If you’re lucky, it may happen, but you can’t bank on even your best content to go viral. There’s just too much competition for eyeballs, not to mention the fact that social media algorithms aren’t working in your favor. Sometimes you have to put your money where your posts are and turn your owned media into paid.
8. Identify your channels.
Don’t think you have to be on every single channel to be successful. Don’t fall prey to the fear of missing out (FOMO) and spread yourself too thin. Establish a presence where your content has the best chance of being seen. If that’s on half a dozen properties or more, fine. But if your audience is only found on Facebook and Twitter, don’t lollygag elsewhere.
9. Choose your tools.
While there’s a seemingly infinite array of tools at your disposal that will not only support, but amplify your social media efforts, it isn’t always easy to differentiate between them. There are tools for everything from curation, publishing and editing to listening, monitoring and measurement. There are tools to help you attract more followers and tools to help you create compelling graphics. Deciding which ones to use is an ongoing chore in and of itself.
10. Deploy your tactics.
Planning is one thing. Execution is another. This is where the rubber meets the road. Don’t take your foot off the pedal. Share a strategically sound mix of quality, relevant content – some of it promotional, much more of it conversational. Take advantage of real-time engagement opportunities and respond to others promptly, all the while keeping the human side of your brand front and center.

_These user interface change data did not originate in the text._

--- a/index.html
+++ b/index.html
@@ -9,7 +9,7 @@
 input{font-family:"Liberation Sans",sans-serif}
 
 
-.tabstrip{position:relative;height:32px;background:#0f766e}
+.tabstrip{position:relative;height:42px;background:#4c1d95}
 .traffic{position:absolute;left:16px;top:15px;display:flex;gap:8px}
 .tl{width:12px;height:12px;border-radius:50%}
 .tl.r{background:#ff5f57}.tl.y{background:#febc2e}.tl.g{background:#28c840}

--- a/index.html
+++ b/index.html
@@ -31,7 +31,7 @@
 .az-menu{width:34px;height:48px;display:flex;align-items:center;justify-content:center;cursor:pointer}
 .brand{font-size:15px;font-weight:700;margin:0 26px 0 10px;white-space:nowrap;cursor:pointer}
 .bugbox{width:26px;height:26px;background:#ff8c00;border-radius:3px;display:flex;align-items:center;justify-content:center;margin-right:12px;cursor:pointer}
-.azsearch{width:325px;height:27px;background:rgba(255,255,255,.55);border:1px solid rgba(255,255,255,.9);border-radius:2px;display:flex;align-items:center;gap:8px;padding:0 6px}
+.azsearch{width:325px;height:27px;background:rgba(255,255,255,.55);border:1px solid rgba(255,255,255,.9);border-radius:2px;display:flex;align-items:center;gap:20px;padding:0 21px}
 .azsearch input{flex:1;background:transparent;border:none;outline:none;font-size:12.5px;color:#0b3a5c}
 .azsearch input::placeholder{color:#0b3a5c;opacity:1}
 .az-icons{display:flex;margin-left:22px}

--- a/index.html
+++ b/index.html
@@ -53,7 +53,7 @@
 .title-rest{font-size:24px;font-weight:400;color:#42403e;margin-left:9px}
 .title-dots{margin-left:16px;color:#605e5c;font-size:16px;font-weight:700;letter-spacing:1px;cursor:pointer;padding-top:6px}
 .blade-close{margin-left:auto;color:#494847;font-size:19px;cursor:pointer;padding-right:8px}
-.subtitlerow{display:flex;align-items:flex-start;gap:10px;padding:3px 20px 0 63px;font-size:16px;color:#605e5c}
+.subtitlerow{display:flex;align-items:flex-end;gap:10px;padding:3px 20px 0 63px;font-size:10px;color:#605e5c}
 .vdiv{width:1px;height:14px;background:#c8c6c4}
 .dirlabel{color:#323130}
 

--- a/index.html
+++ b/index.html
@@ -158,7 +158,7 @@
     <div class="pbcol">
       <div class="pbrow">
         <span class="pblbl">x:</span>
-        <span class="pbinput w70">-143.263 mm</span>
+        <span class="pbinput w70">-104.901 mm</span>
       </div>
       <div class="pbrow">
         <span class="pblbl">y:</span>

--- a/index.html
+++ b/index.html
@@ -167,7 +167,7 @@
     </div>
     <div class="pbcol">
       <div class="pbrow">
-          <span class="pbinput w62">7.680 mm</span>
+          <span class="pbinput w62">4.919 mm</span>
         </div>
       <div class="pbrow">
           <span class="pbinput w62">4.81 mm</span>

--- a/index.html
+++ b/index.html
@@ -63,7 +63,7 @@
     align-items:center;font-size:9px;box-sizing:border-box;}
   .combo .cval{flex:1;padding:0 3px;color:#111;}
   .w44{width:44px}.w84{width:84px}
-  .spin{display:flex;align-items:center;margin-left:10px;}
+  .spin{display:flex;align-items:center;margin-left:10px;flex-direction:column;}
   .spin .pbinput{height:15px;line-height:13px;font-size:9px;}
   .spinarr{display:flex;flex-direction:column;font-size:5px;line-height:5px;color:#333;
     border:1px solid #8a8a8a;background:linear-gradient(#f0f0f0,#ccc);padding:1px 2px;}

11. Monitor your activity.
If you expect to succeed in social media, you can’t just set it and forget it. You need to immerse yourself in the scene as often as possible. Pay close attention to your audience’s reactions. Are they commenting on your content? Do they like it? Do they share it? Thank loyal constituents for their interest and time.
12. Measure the results.
When all is said and done, the bottom line is what counts. Are you realizing your goals? Is the ROI acceptable? Have you seen an uptick in connections, engagement, chatter, traffic, leads and sales? If not, make adjustments. Test and learn well. Fine-tune your strategy until the results not just meet, but exceed expectations.